Der St.-Georgsorden und seine Bedeutung
Der Hannoversche St.-Georgsorden wurde am 23. April 1839 von König Ernst August I., dem Vater Georgs V., als Hausorden der Krone von Hannover gestiftet. Sein Wahlspruch “Nunquam retrorsum” verkörperte den Anspruch der welfischen Dynastie auf Standhaftigkeit und Vorwärtsbewegung. Die prominente Darstellung dieses Mottos auf dem Sockel der Statuette verbindet das Porträt des Königs mit dem dynastischen Selbstverständnis des Hauses Hannover.
Der Bildhauer Heinrich Hesemann
Eine dokumentierte Version dieser Reiterstatuette stammt vom Bildhauer Heinrich Hesemann (1814–1856), der als Hofbildhauer sowohl für König Ernst August als auch für König Georg V. tätig war. Hesemanns signierte und datierte Fassung von 1855 wurde in der Gießerei Bernstorff und Eichwede in Hannover gegossen und trägt die Inschrift “H. Hesemann fec. 1855. Bernstorff u. Eichwede fud.” Diese Version befindet sich heute in den Sammlungen des National Trust in Osterley Park, London. Eine weitere ähnliche Version ist durch The Armoury St James's dokumentiert. Es wird angenommen, dass Hesemanns Statuette von 1855 als Maquette im Zusammenhang mit dem monumentalen Reiterstandbild König Ernst Augusts steht, das 1861 vollendet wurde und bis heute vor dem Hauptbahnhof Hannover steht.

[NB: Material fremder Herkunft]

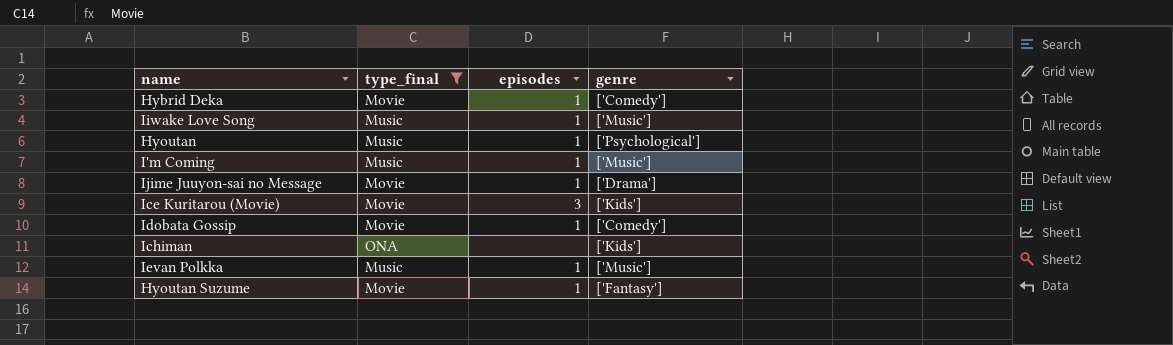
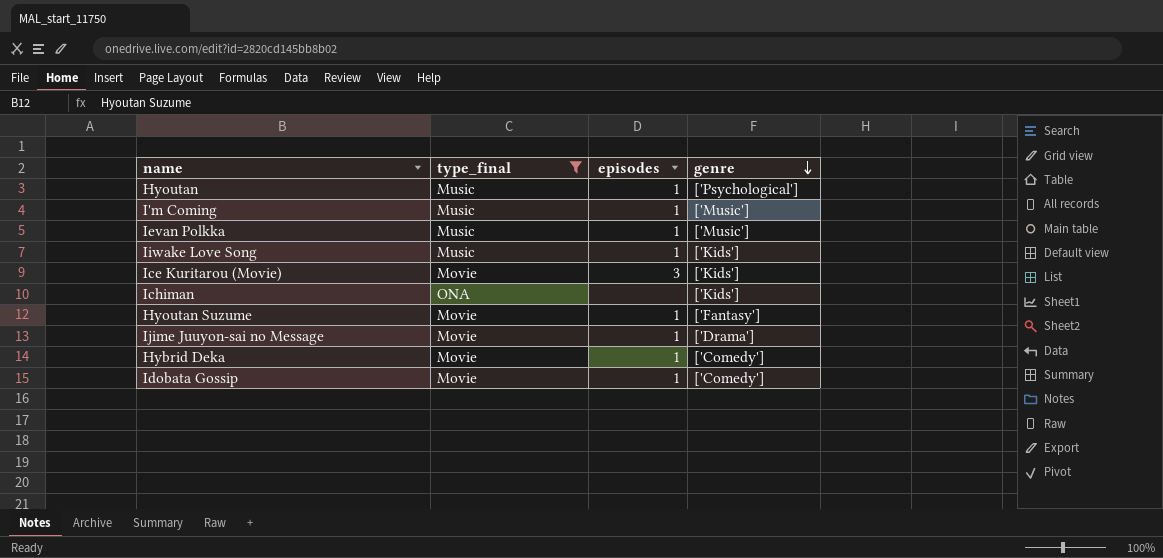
row order: none -> genre descending
Iiwake Love Song | genre: ['Music'] -> ['Kids']

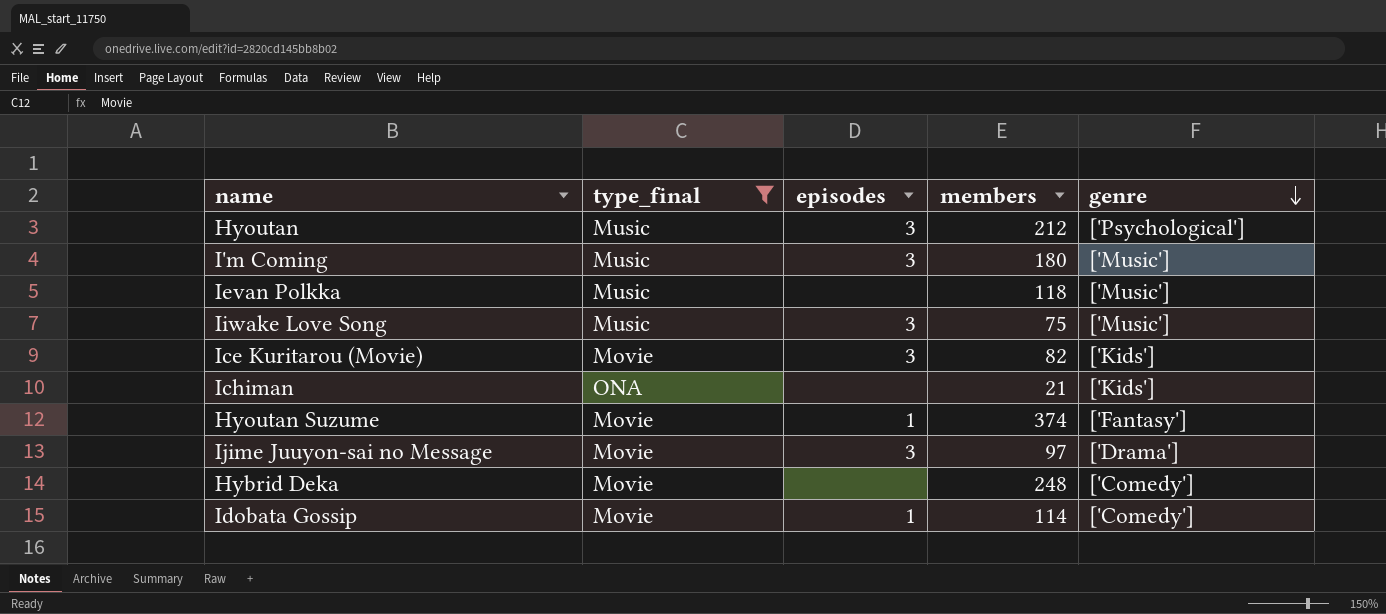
column members | position: none -> 4
Hyoutan | episodes: 1 -> 3
I'm Coming | episodes: 1 -> 3
Ievan Polkka | episodes: 1 -> none
Iiwake Love Song | episodes: 1 -> 3
Iiwake Love Song | genre: ['Kids'] -> ['Music']
Ijime Juuyon-sai no Message | episodes: 1 -> 3
Hybrid Deka | episodes: 1 -> none

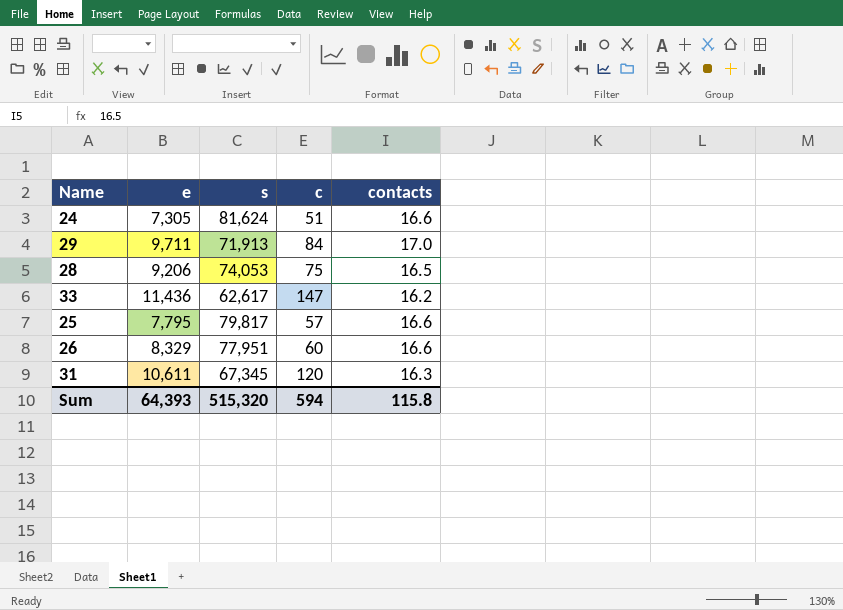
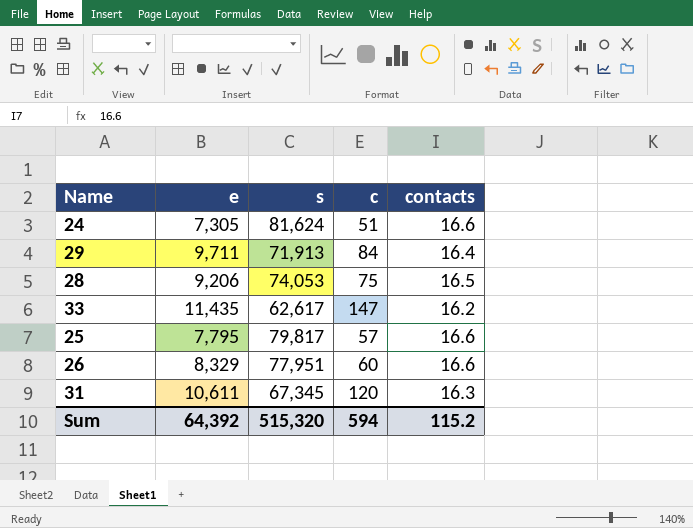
29 | contacts: 17.0 -> 16.4
33 | e: 11,436 -> 11,435
Sum | e: 64,393 -> 64,392
Sum | contacts: 115.8 -> 115.2

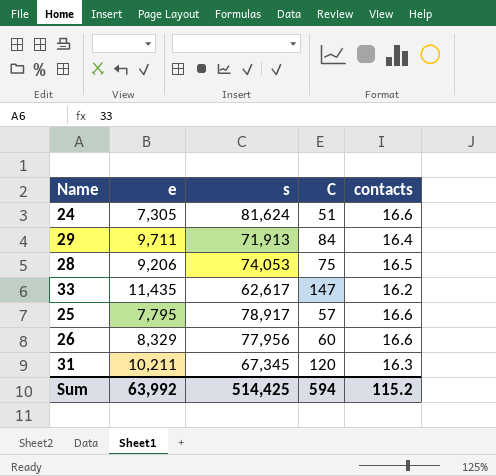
column name: c -> C
25 | s: 79,817 -> 78,917
26 | s: 77,951 -> 77,956
31 | e: 10,611 -> 10,211
Sum | e: 64,392 -> 63,992
Sum | s: 515,320 -> 514,425

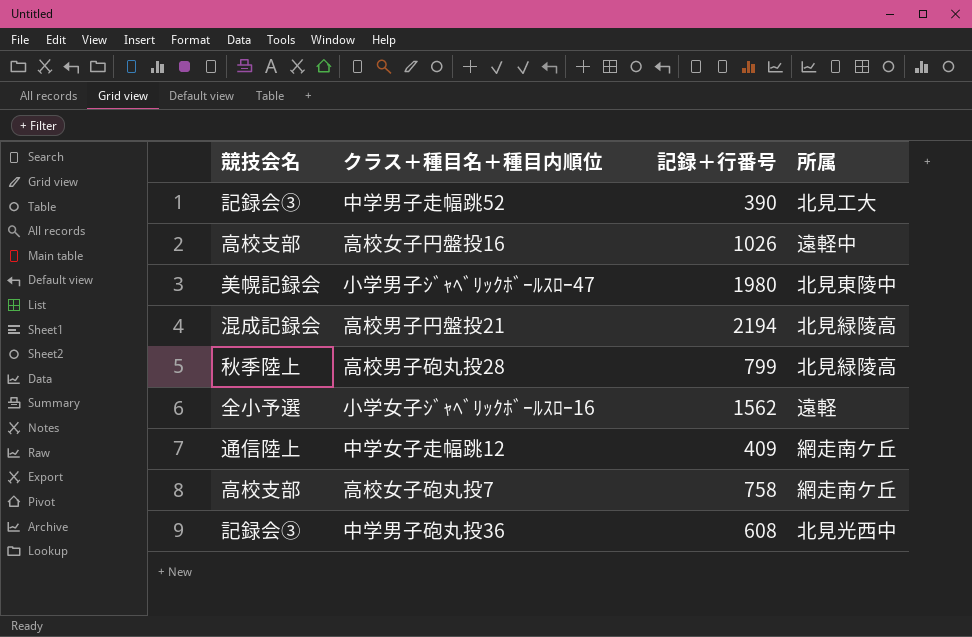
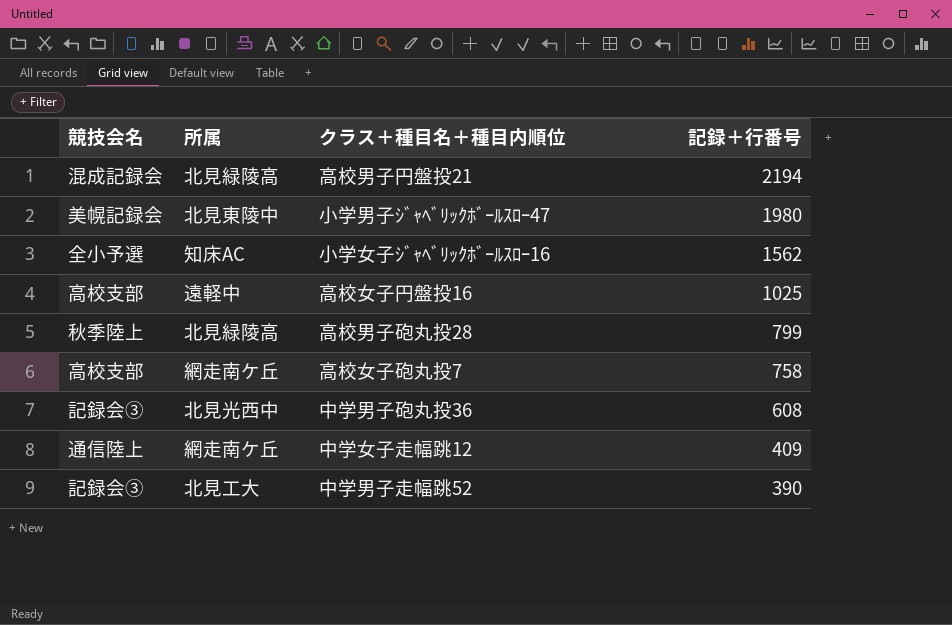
row order: none -> 記録＋行番号 descending
column 所属 | position: 4 -> 2
小学女子ｼﾞｬﾍﾞﾘｯｸﾎﾞｰﾙｽﾛｰ16 | 所属: 遠軽 -> 知床AC
高校女子円盤投16 | 記録＋行番号: 1026 -> 1025

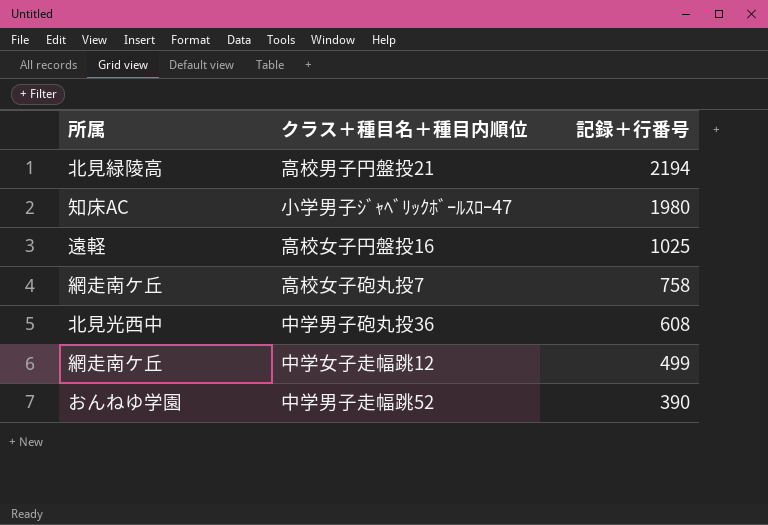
column 競技会名 | position: 1 -> none
row 小学女子ｼﾞｬﾍﾞﾘｯｸﾎﾞｰﾙｽﾛｰ16: 全小予選 | 知床AC | 1562 -> none
row 高校男子砲丸投28: 秋季陸上 | 北見緑陵高 | 799 -> none
小学男子ｼﾞｬﾍﾞﾘｯｸﾎﾞｰﾙｽﾛｰ47 | 所属: 北見東陵中 -> 知床AC
高校女子円盤投16 | 所属: 遠軽中 -> 遠軽
中学女子走幅跳12 | 記録＋行番号: 409 -> 499
中学男子走幅跳52 | 所属: 北見工大 -> おんねゆ学園

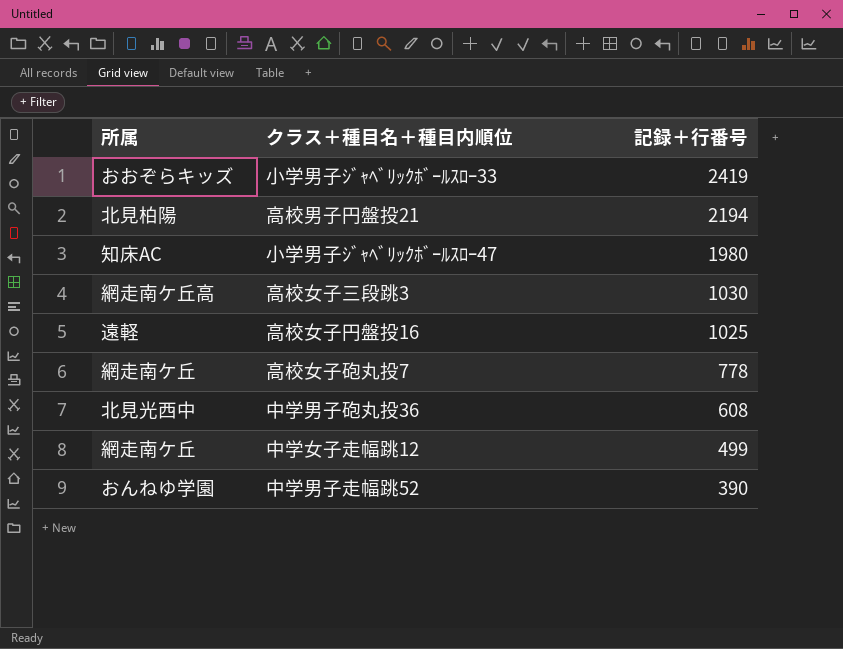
row 小学男子ｼﾞｬﾍﾞﾘｯｸﾎﾞｰﾙｽﾛｰ33: none -> おおぞらキッズ | 2419
高校男子円盤投21 | 所属: 北見緑陵高 -> 北見柏陽
row 高校女子三段跳3: none -> 網走南ケ丘高 | 1030
高校女子砲丸投7 | 記録＋行番号: 758 -> 778

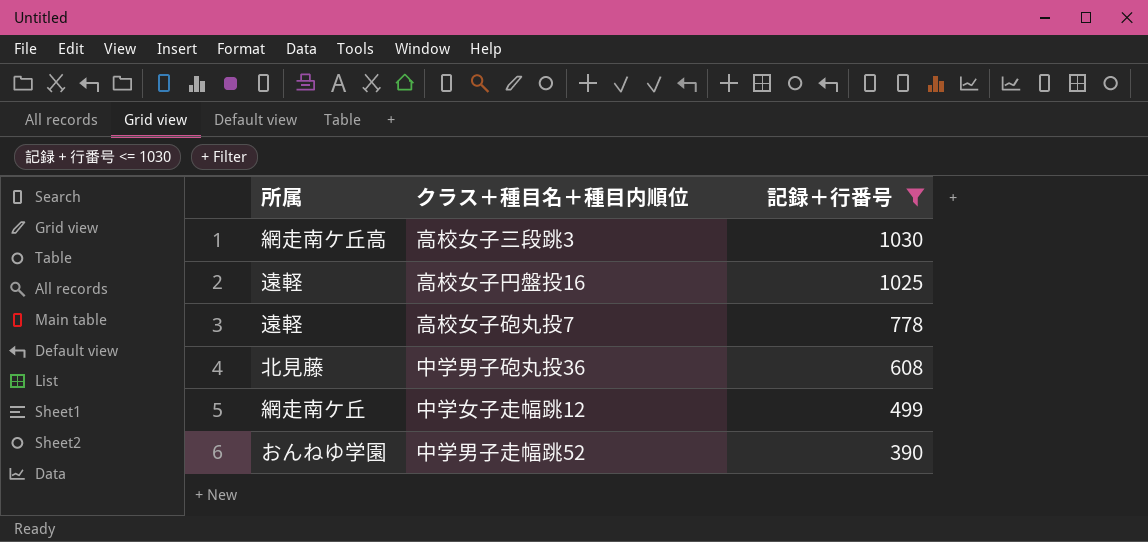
filter: none -> 記録＋行番号 <= 1030
高校女子砲丸投7 | 所属: 網走南ケ丘 -> 遠軽
中学男子砲丸投36 | 所属: 北見光西中 -> 北見藤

Das Ende des Königreichs Hannover
Die historische Bedeutung dieser Statuette wird durch das dramatische Schicksal ihres Dargestellten noch verstärkt. Im Deutschen Krieg von 1866 unterstützte Georg V. Österreich gegen Preußen und führte seine Truppen persönlich in die Schlacht bei Langensalza. Obwohl die hannoversche Armee einen anfänglichen Sieg errang, wurde Georg V. zur Kapitulation gezwungen. Im September 1866 annektierte Preußen das Königreich Hannover, und Georg V. ging ins Exil – zunächst nach Österreich, später nach Frankreich. Er starb am 12. Juni 1878 in Paris, wo er noch zuletzt Unterstützung für die Wiederherstellung seines Königreichs gesucht hatte. Seine letzte Ruhestätte fand er in der St George's Chapel in Windsor Castle.
Bedeutung für Sammler
Diese Reiterstatuette vereint in sich mehrere Aspekte, die sie zu einem herausragenden Sammlerstück machen: die exquisite Handwerkskunst der vergoldeten Bronze, die detailreiche Darstellung einer historischen Husarenuniform, die dynastische Symbolik des Wappens und Ordenswahlspruchs sowie die unmittelbare Verbindung zum letzten Herrscher eines bedeutenden deutschen Königreichs. Als Zeugnis einer untergegangenen Monarchie und als Beispiel höchster Bronzekunst besitzt dieses Werk sowohl museale als auch historische Bedeutung von außerordentlichem Rang.